#### Your objective
Read through the data and report every line in which the word "Infiniti" occurs.

* * *

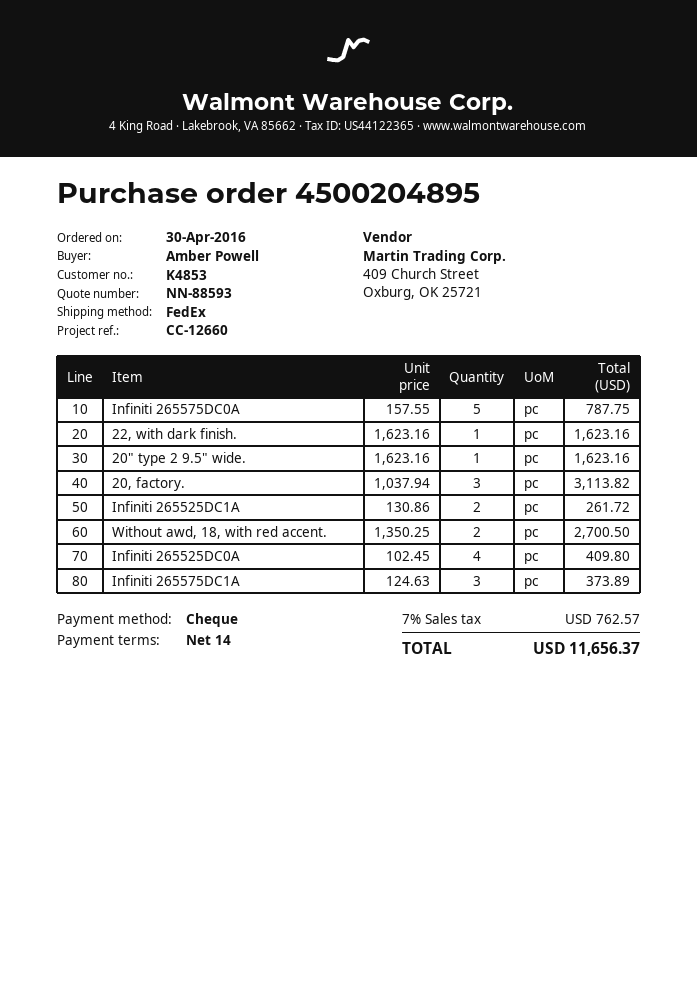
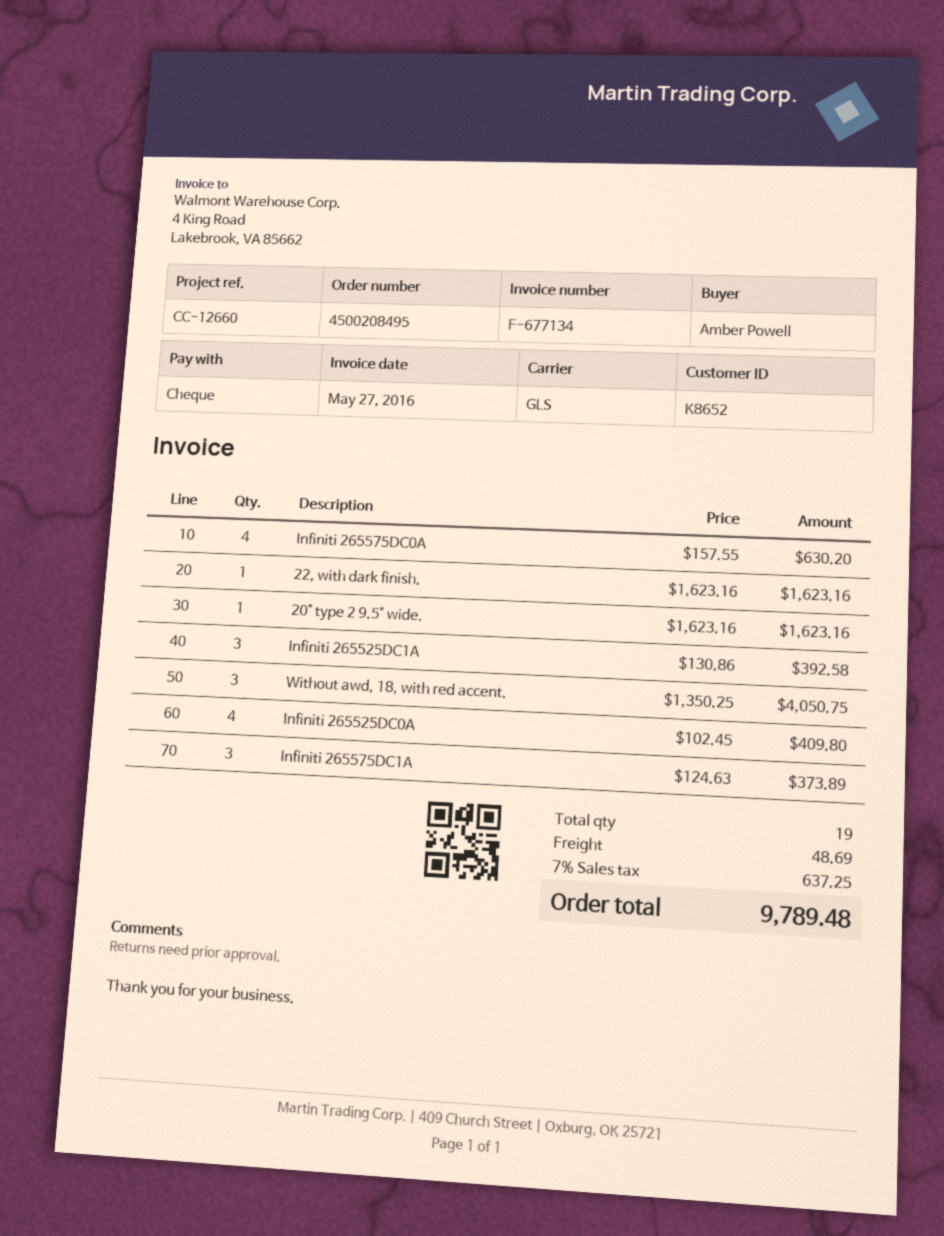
order number: 4500204895 -> 4500208495
customer number: K4853 -> K8652
shipping method: FedEx -> GLS
Infiniti 265575DC0A: 5 x 157.55 = 787.75 -> 4 x 157.55 = 630.20
20, factory.: 3 x 1037.94 = 3113.82 -> none
Infiniti 265525DC1A: 2 x 130.86 = 261.72 -> 3 x 130.86 = 392.58
Without awd, 18, with red accent.: 2 x 1350.25 = 2700.50 -> 3 x 1350.25 = 4050.75
shipping: none -> 48.69
tax: 7% = 762.57 -> 7% = 637.25
total: 11656.37 -> 9789.48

* * *

#### Your solution
Infiniti 265575DC0A: 5 x 157.55 = 787.75 -> 4 x 157.55 = 630.20
Infiniti 265525DC1A: 2 x 130.86 = 261.72 -> 3 x 130.86 = 392.58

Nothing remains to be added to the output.